Воротившись в свой дом на Мье-реке, Виллим Иванович разделся, парик пристроил на голову деревянного болвана, а на свою — ночной колпак и закурил в постели трубочку душистого легкого табаку.
Вдруг в его комнату вошел обер-палач Ушаков.
— По высочайшему повелению… одевайся, Виллим Иванович, едем ко мне на квартиру.
Казенный человек, всех прочих страшнейший, взял у Монса шпагу, сказав арешт, забрал ключи и орленой печатью запечатал все бумаги.
На квартире Ушакова их ждал император.
— А! Вот и ты тут! — глянул на Монса с презрением. И ни слова более.
Монс же впал в такую дешперацию, так отчаялся, что от высверка котовых грозных глаз лишился чувств, как несчастный мыш в когтях кошачьих.
— Допрос учиним заутра, — молвил император Ушакову, переступив через тело упавшего в обморок камергера. — И дыба не понадобится. Роскошник! Неженка!

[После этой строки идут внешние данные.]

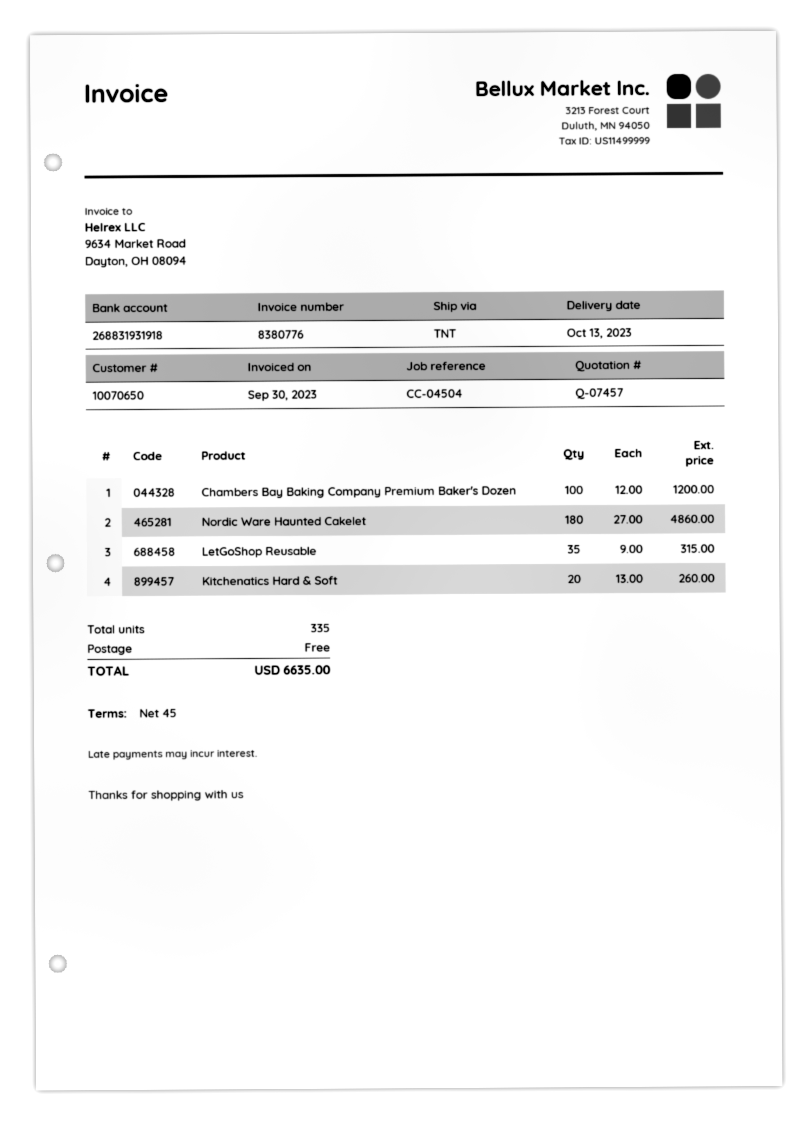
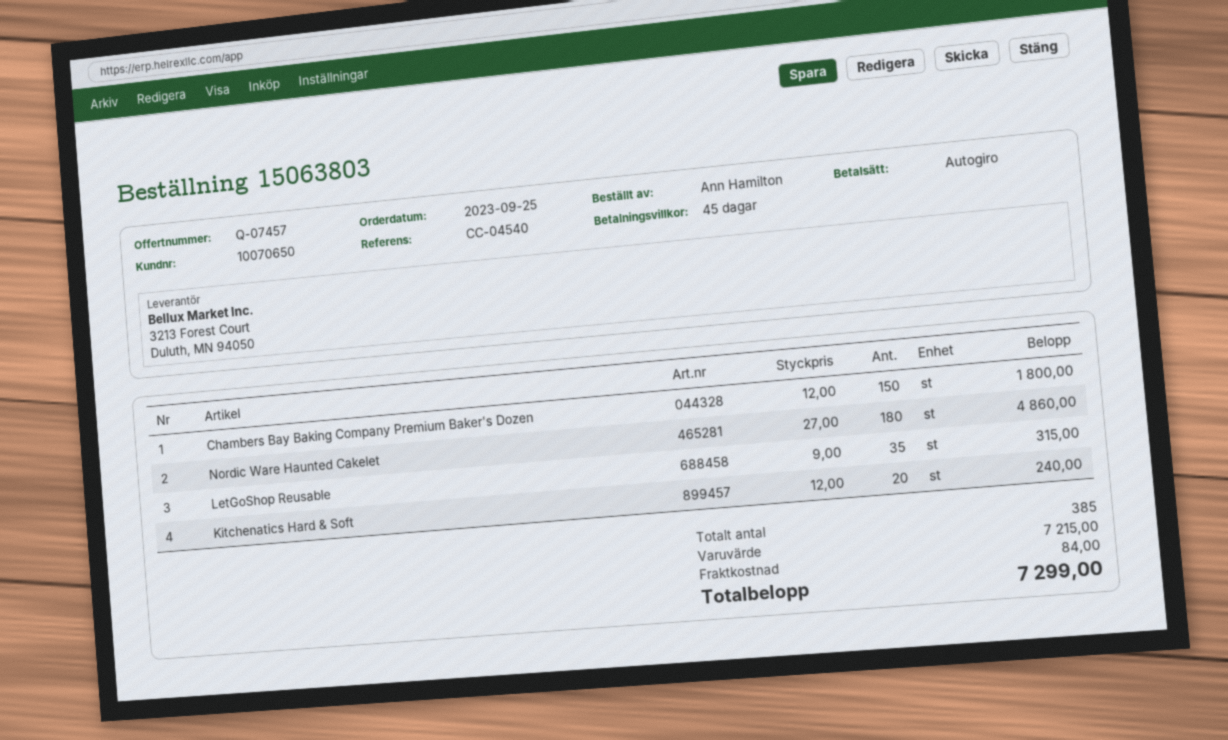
reference: CC-04504 -> CC-04540
Chambers Bay Baking Company Premium Baker's Dozen: 100 x 12.00 = 1200.00 -> 150 x 12.00 = 1800.00
Kitchenatics Hard & Soft: 20 x 13.00 = 260.00 -> 20 x 12.00 = 240.00
total quantity: 335 -> 385
shipping: 0.00 -> 84.00
total: 6635.00 -> 7299.00

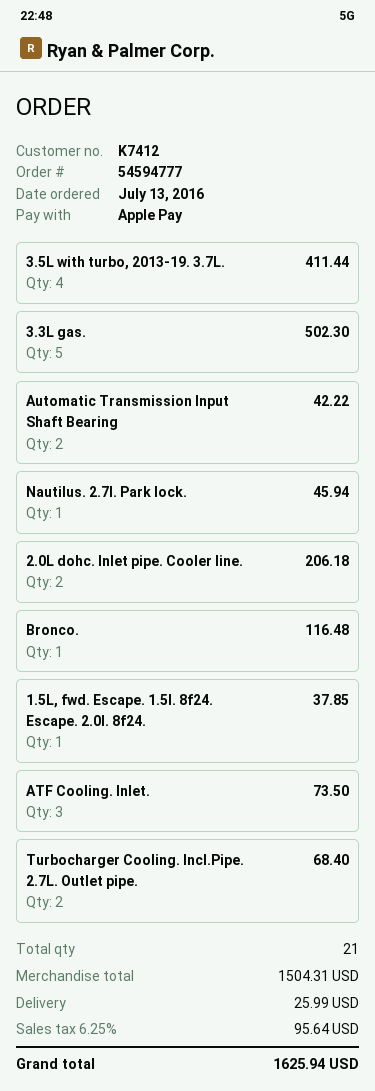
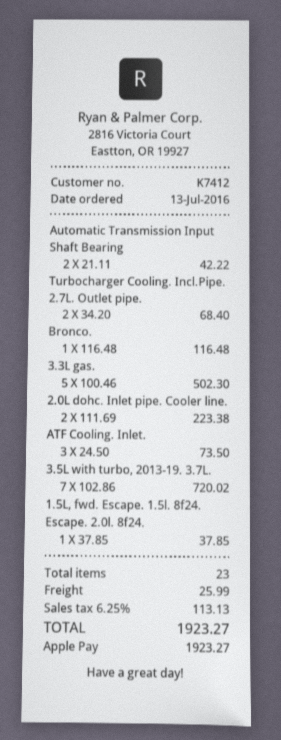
3.5L with turbo, 2013-19. 3.7L.: 4 for 411.44 -> 7 for 720.02
Nautilus. 2.7l. Park lock.: 1 for 45.94 -> none
2.0L dohc. Inlet pipe. Cooler line.: 2 for 206.18 -> 2 for 223.38
total quantity: 21 -> 23
tax: 6.25% = 95.64 -> 6.25% = 113.13
total: 1625.94 -> 1923.27

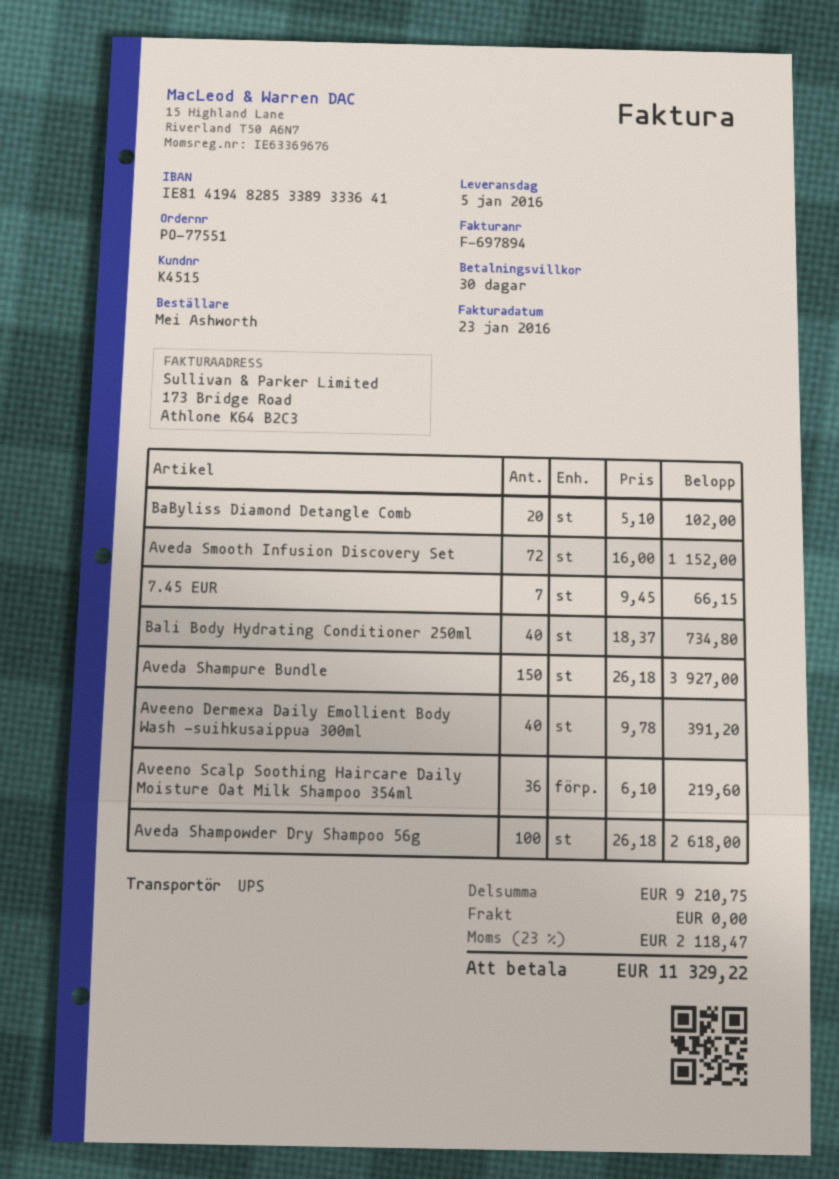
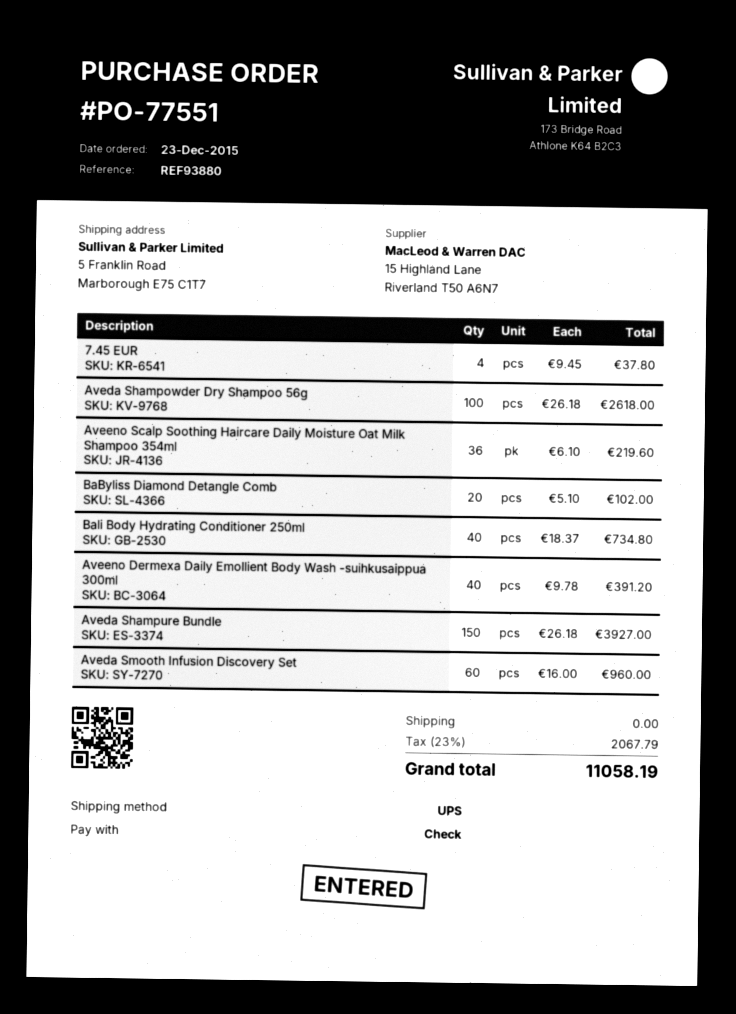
Aveda Smooth Infusion Discovery Set: 72 x 16.00 = 1152.00 -> 60 x 16.00 = 960.00
7.45 EUR: 7 x 9.45 = 66.15 -> 4 x 9.45 = 37.80
tax: 23% = 2118.47 -> 23% = 2067.79
total: 11329.22 -> 11058.19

И без допроса с пристрастием изящный кавалир, разлетевшийся вдребезги, в порцелинные осколки галантный пастушок, признался в премногих дачах, мошенничествах, вымогательствах… Удар был так силен, что арештанту лекари метали кровь и красавец постарел за одну ночь, как за полный десяток лет.
«Моя любовь — моя погибель. Как же дерзнул я питать страсть к той, коя достойна лишь одного решпекта… Свет, прощай!»
Петр в кабинете перебирал трясущимися руками вороха Монсовых бумаг, но рецепта тайного питьеца не обреталось.
В зале Зимнего дворца на глазах у Катерины швырнул тяжкой чугунной пепельницей в громадное венецианское зеркало — со звоном плеснула брызгами зеленоватая лагуна, с треском разверзлась черной превеликой звездой: «И тебя тако же расшибу! Предам дело Сенату, и присудят тебе казнь!»